╭──

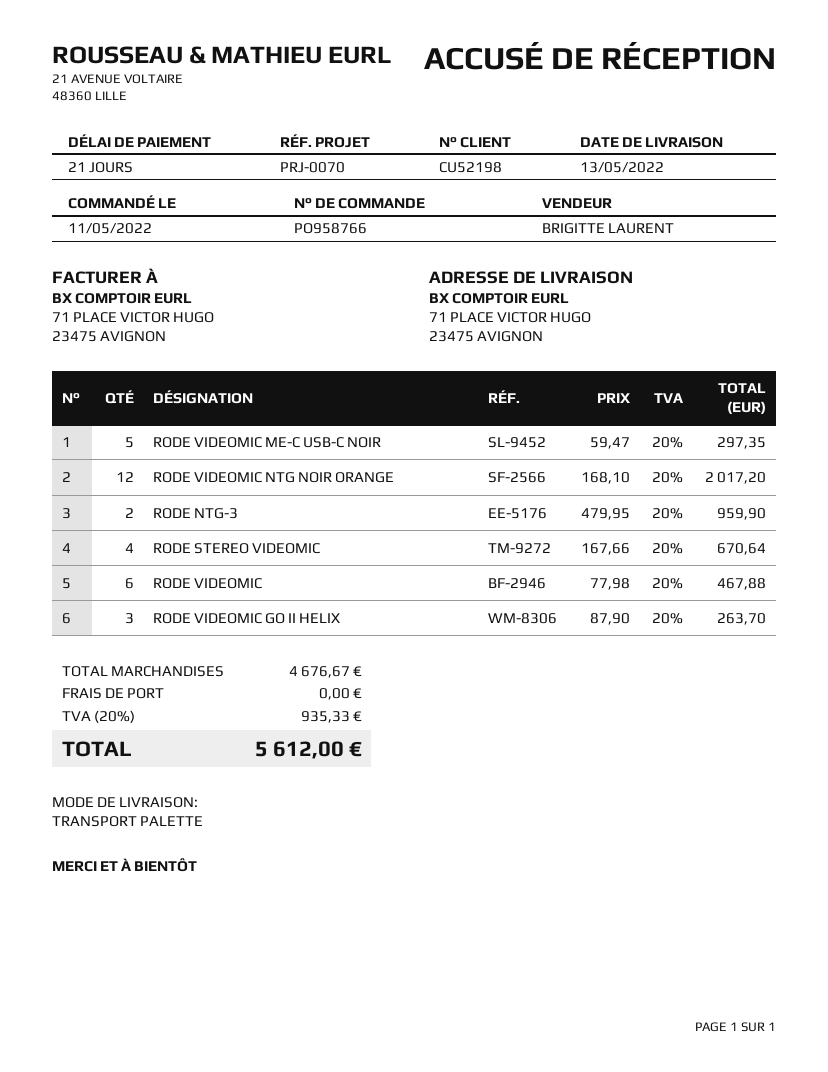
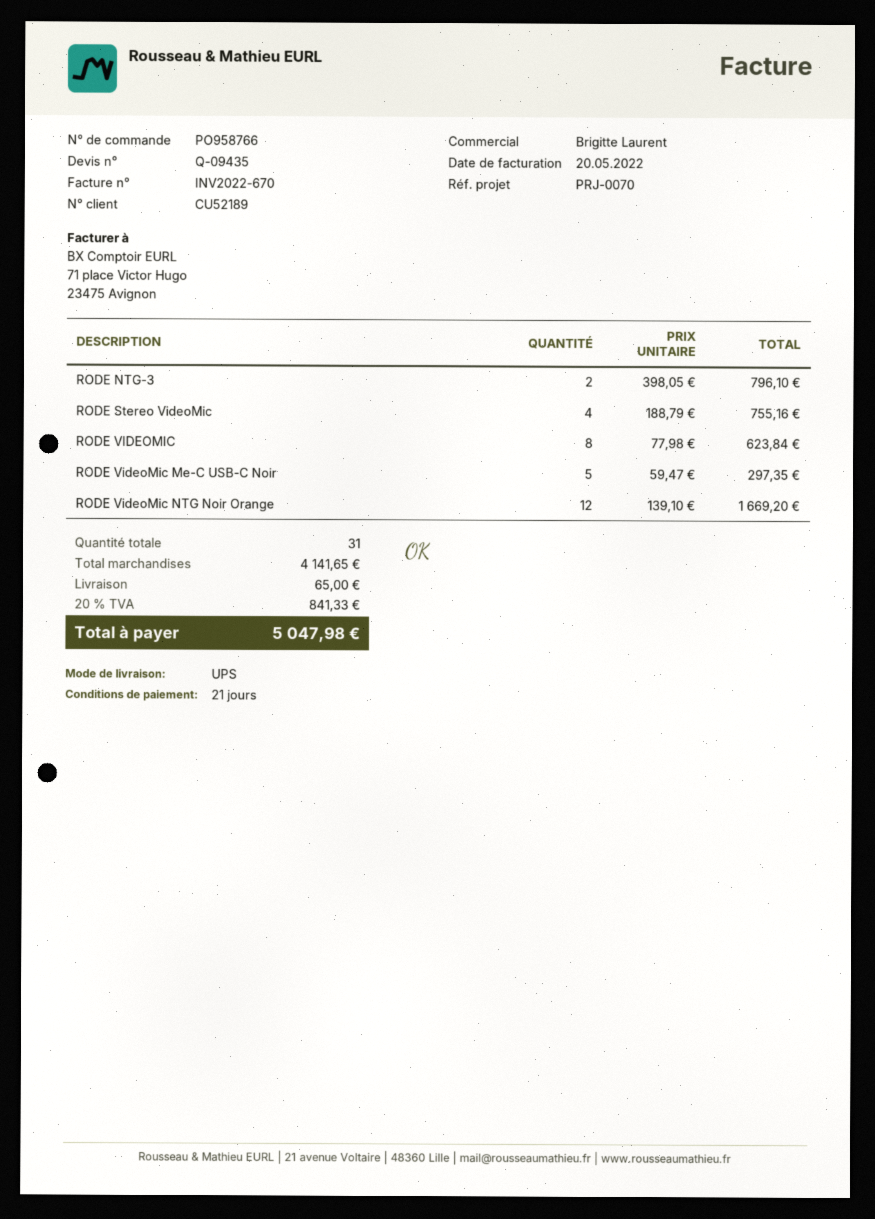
customer number: CU52198 -> CU52189
shipping method: pallet freight -> UPS
RODE VIDEOMIC NTG NOIR ORANGE: 12 x 168.10 = 2017.20 -> 12 x 139.10 = 1669.20
RODE NTG-3: 2 x 479.95 = 959.90 -> 2 x 398.05 = 796.10
RODE STEREO VIDEOMIC: 4 x 167.66 = 670.64 -> 4 x 188.79 = 755.16
RODE VIDEOMIC: 6 x 77.98 = 467.88 -> 8 x 77.98 = 623.84
RODE VIDEOMIC GO II HELIX: 3 x 87.90 = 263.70 -> none
subtotal: 4676.67 -> 4141.65
shipping: 0.00 -> 65.00
tax: 20% = 935.33 -> 20% = 841.33
total: 5612.00 -> 5047.98

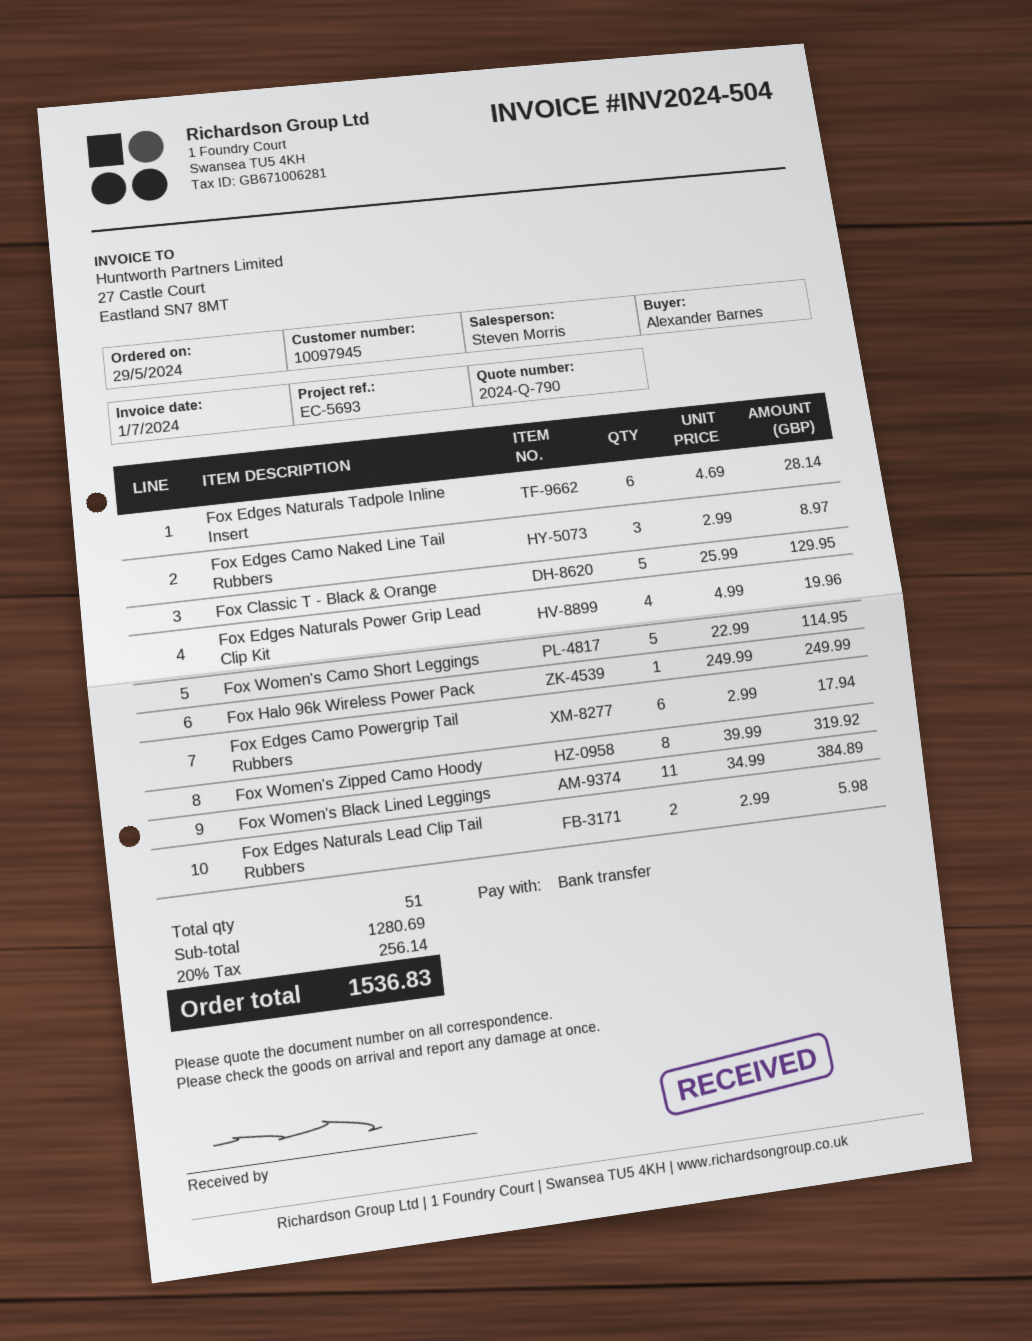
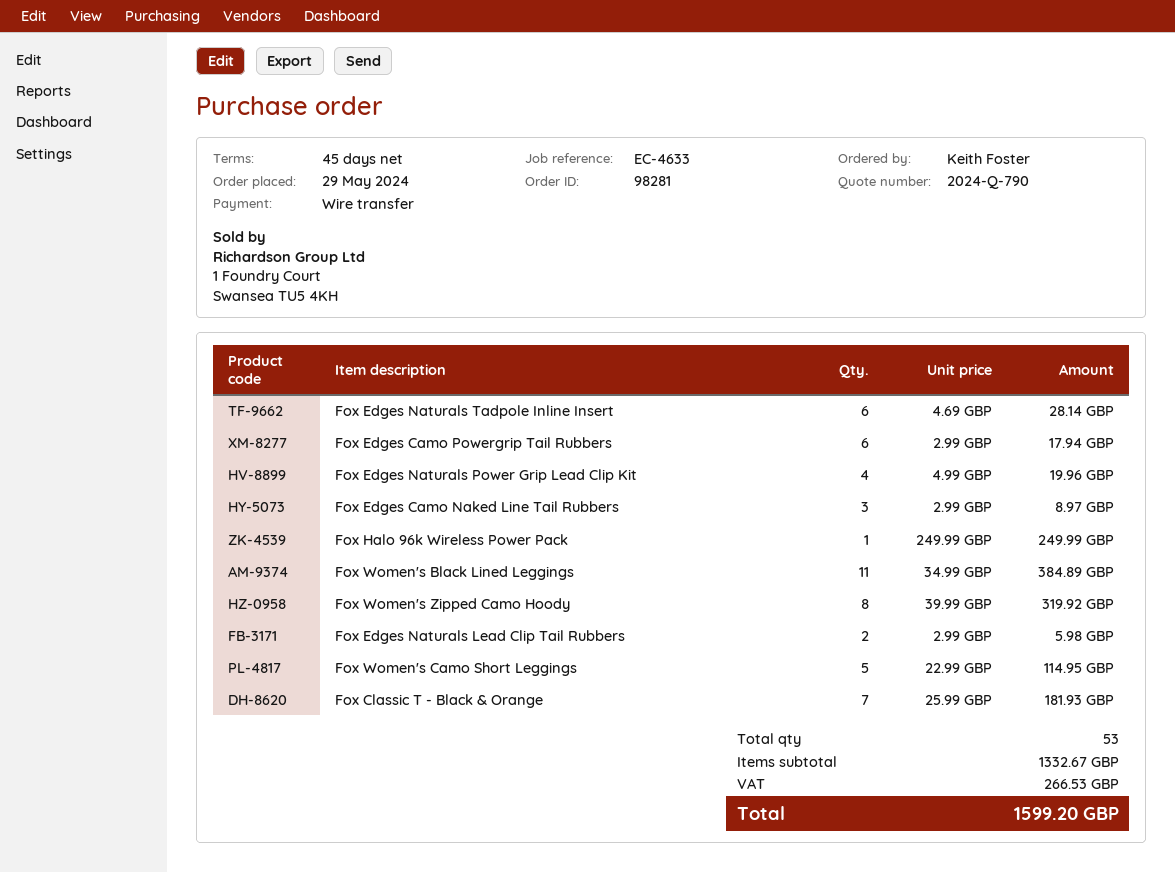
reference: EC-5693 -> EC-4633
ordered by: Alexander Barnes -> Keith Foster
Fox Classic T - Black & Orange: 5 x 25.99 = 129.95 -> 7 x 25.99 = 181.93
total quantity: 51 -> 53
subtotal: 1280.69 -> 1332.67
tax: 256.14 -> 266.53
total: 1536.83 -> 1599.20

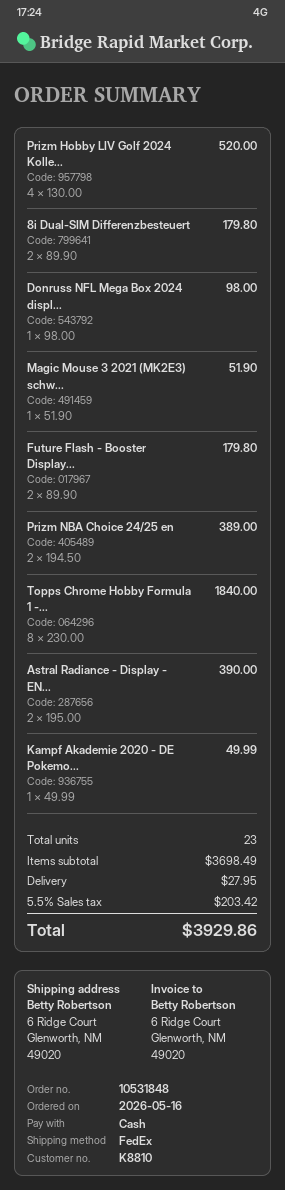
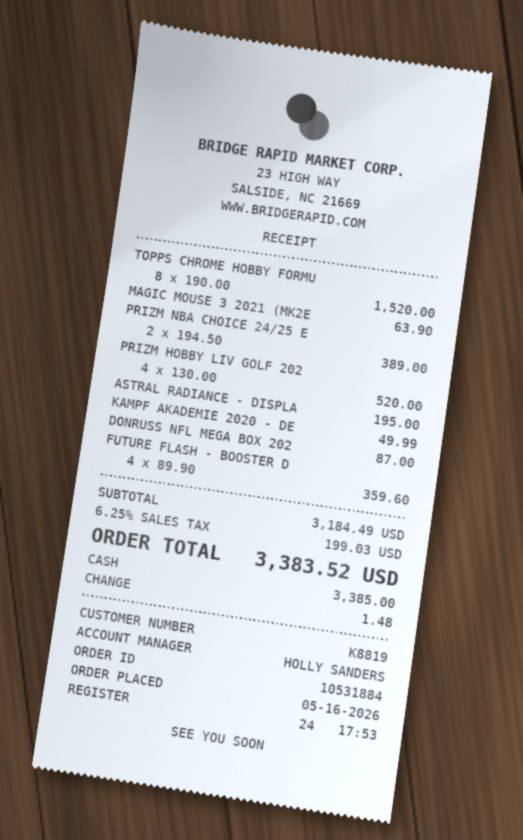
order number: 10531848 -> 10531884
customer number: K8810 -> K8819
8i Dual-SIM Differenzbesteuert: 2 x 89.90 = 179.80 -> none
Donruss NFL Mega Box 2024 displ...: 1 x 98.00 = 98.00 -> 1 x 87.00 = 87.00
Magic Mouse 3 2021 (MK2E3) schw...: 1 x 51.90 = 51.90 -> 1 x 63.90 = 63.90
Future Flash - Booster Display...: 2 x 89.90 = 179.80 -> 4 x 89.90 = 359.60
Topps Chrome Hobby Formula 1 -...: 8 x 230.00 = 1840.00 -> 8 x 190.00 = 1520.00
Astral Radiance - Display - EN...: 2 x 195.00 = 390.00 -> 1 x 195.00 = 195.00
subtotal: 3698.49 -> 3184.49
shipping: 27.95 -> none
tax: 5.5% = 203.42 -> 6.25% = 199.03
total: 3929.86 -> 3383.52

╰──

= Your assignment =
Of the records above, print only the lines from the one containing "ordered by: Alexander Barnes -> Keith Foster" through the one containing "8i Dual-SIM Differenzbesteuert: 2", inclusive and unaltered, leaving out pictures.

= Solution =
ordered by: Alexander Barnes -> Keith Foster
Fox Classic T - Black & Orange: 5 x 25.99 = 129.95 -> 7 x 25.99 = 181.93
total quantity: 51 -> 53
subtotal: 1280.69 -> 1332.67
tax: 256.14 -> 266.53
total: 1536.83 -> 1599.20

order number: 10531848 -> 10531884
customer number: K8810 -> K8819
8i Dual-SIM Differenzbesteuert: 2 x 89.90 = 179.80 -> none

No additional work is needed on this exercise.